### Dataset content
_ _ _ _ _ _ _

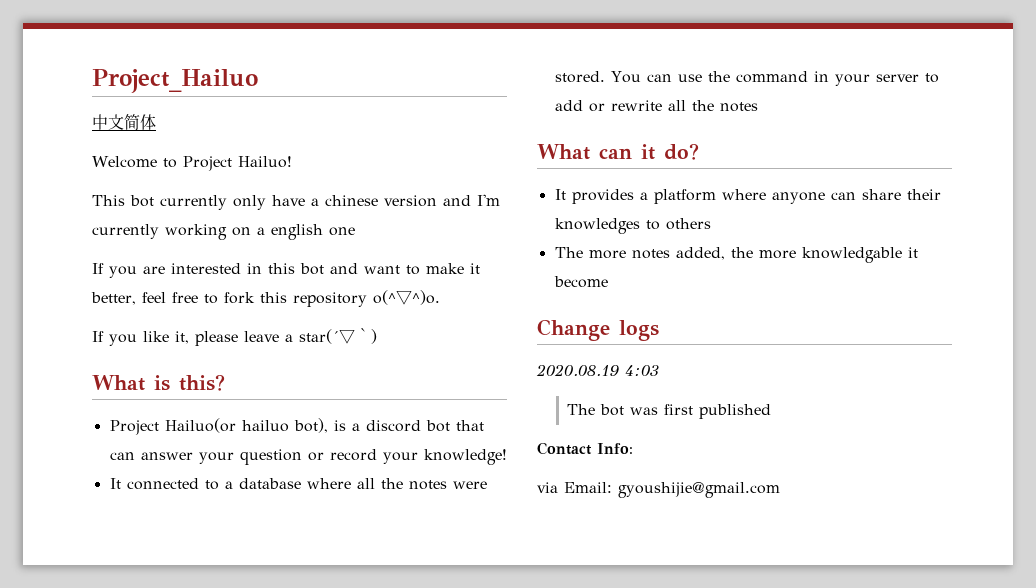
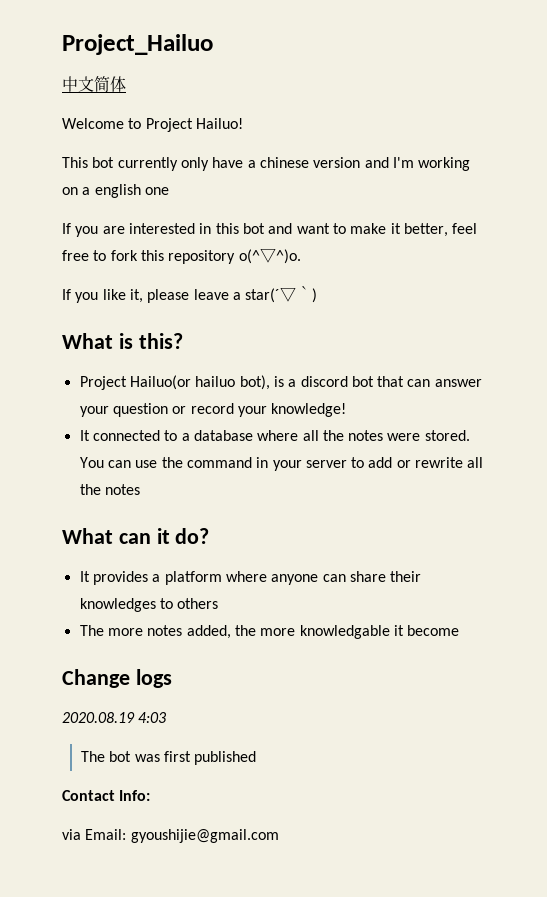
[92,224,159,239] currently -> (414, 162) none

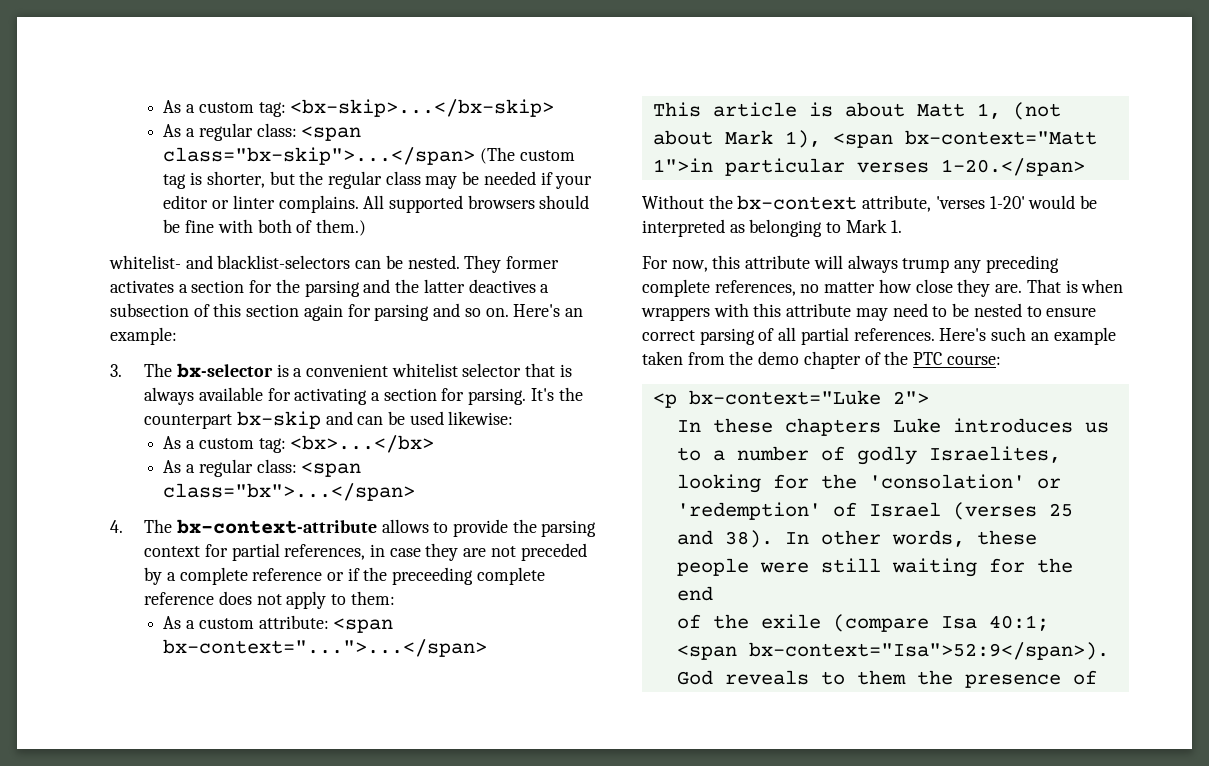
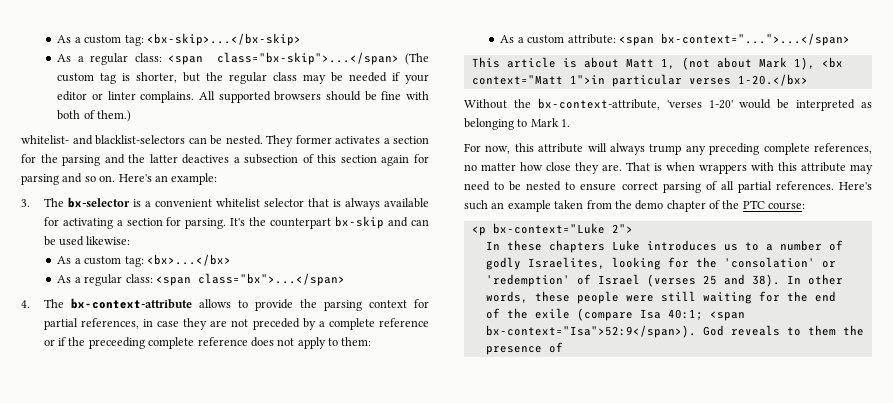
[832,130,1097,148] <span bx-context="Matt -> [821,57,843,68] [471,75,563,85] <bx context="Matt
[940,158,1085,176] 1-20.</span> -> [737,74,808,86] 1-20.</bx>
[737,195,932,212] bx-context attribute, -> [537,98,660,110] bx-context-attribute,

_ _ _ _ _ _ _

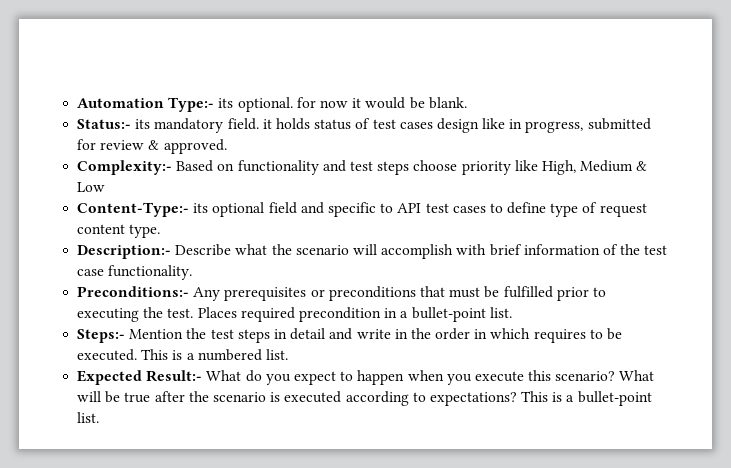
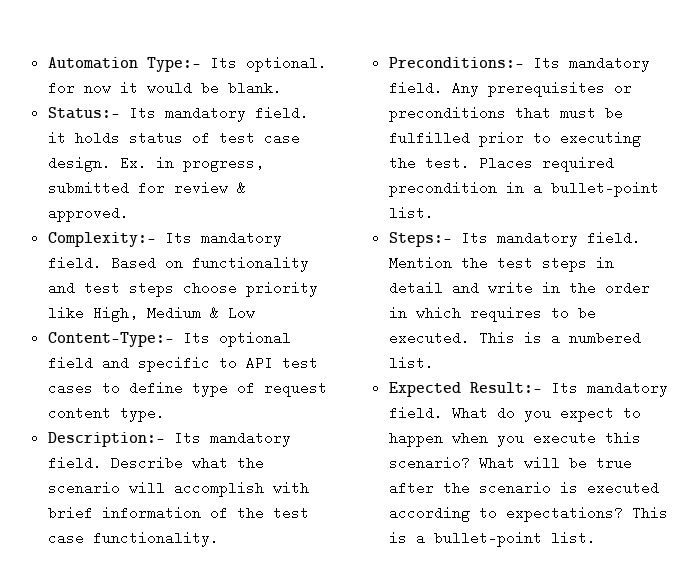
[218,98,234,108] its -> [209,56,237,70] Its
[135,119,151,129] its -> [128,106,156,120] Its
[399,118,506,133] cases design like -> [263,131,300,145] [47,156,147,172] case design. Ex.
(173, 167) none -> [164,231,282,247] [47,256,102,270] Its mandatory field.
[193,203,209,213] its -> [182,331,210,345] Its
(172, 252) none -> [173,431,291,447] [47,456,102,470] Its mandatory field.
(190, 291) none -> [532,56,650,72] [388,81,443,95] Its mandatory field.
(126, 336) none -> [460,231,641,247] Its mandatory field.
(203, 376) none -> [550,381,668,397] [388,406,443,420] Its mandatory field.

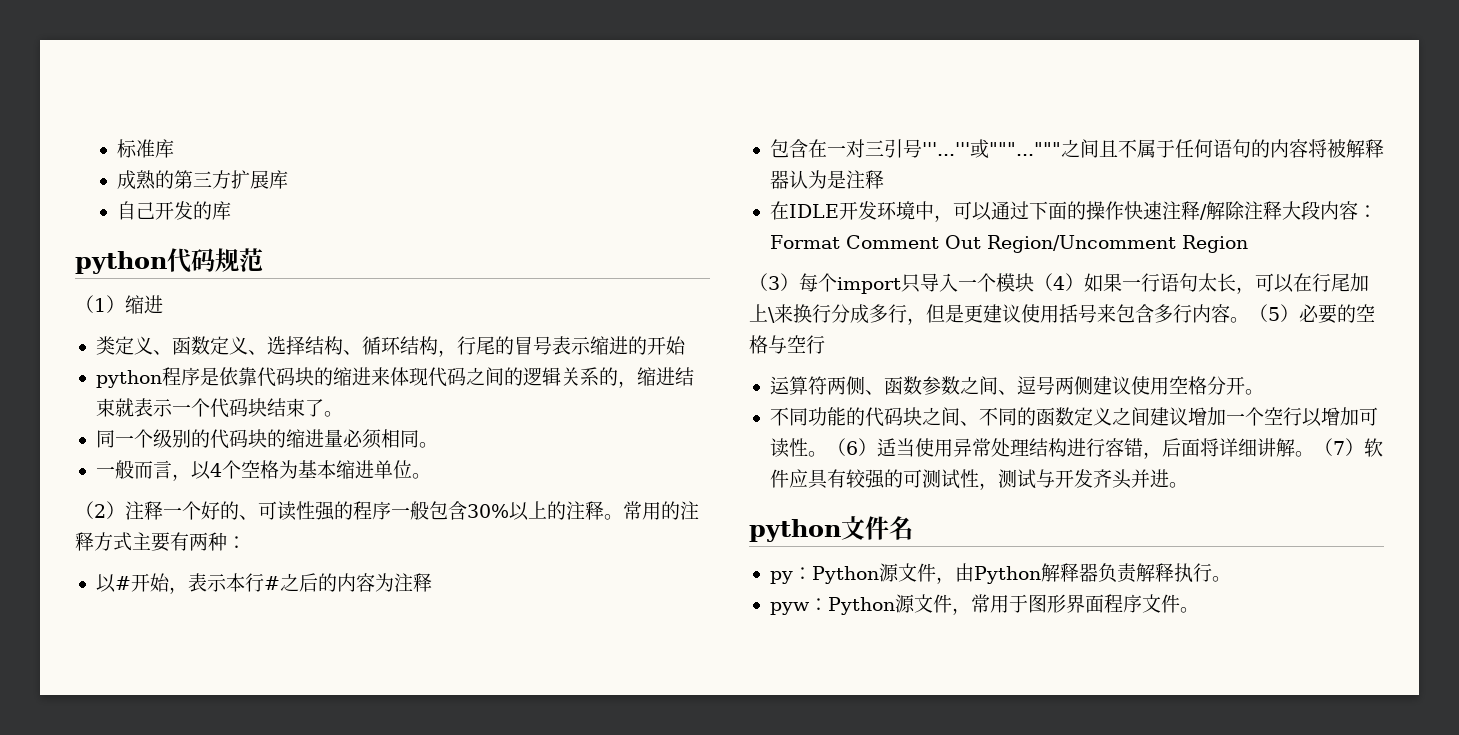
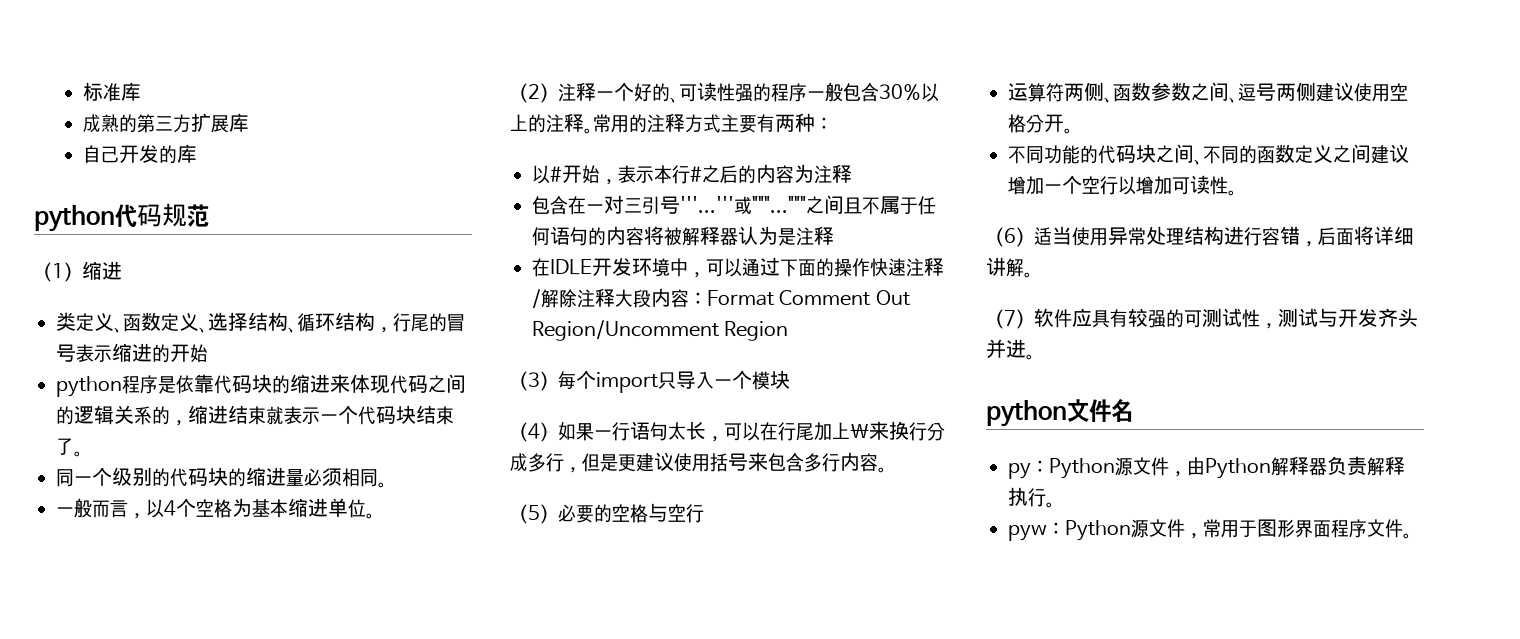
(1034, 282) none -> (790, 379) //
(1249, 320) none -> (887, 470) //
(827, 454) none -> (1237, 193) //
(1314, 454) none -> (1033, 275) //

_ _ _ _ _ _ _

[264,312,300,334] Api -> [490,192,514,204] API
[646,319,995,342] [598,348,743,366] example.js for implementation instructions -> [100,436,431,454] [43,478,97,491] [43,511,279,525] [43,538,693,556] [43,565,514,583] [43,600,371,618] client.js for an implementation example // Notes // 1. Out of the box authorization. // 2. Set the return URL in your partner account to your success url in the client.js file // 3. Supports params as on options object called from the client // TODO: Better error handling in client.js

_ _ _ _ _ _ _

### Problem to work on
Now transcribe the lines above exactly, starting at the line containing "(190, 291) none" and ending at the line containing "(1314, 454) none -> (1033, 275) //", both lines included, pictures excluded.

### Output for this exercise
(190, 291) none -> [532,56,650,72] [388,81,443,95] Its mandatory field.
(126, 336) none -> [460,231,641,247] Its mandatory field.
(203, 376) none -> [550,381,668,397] [388,406,443,420] Its mandatory field.

(1034, 282) none -> (790, 379) //
(1249, 320) none -> (887, 470) //
(827, 454) none -> (1237, 193) //
(1314, 454) none -> (1033, 275) //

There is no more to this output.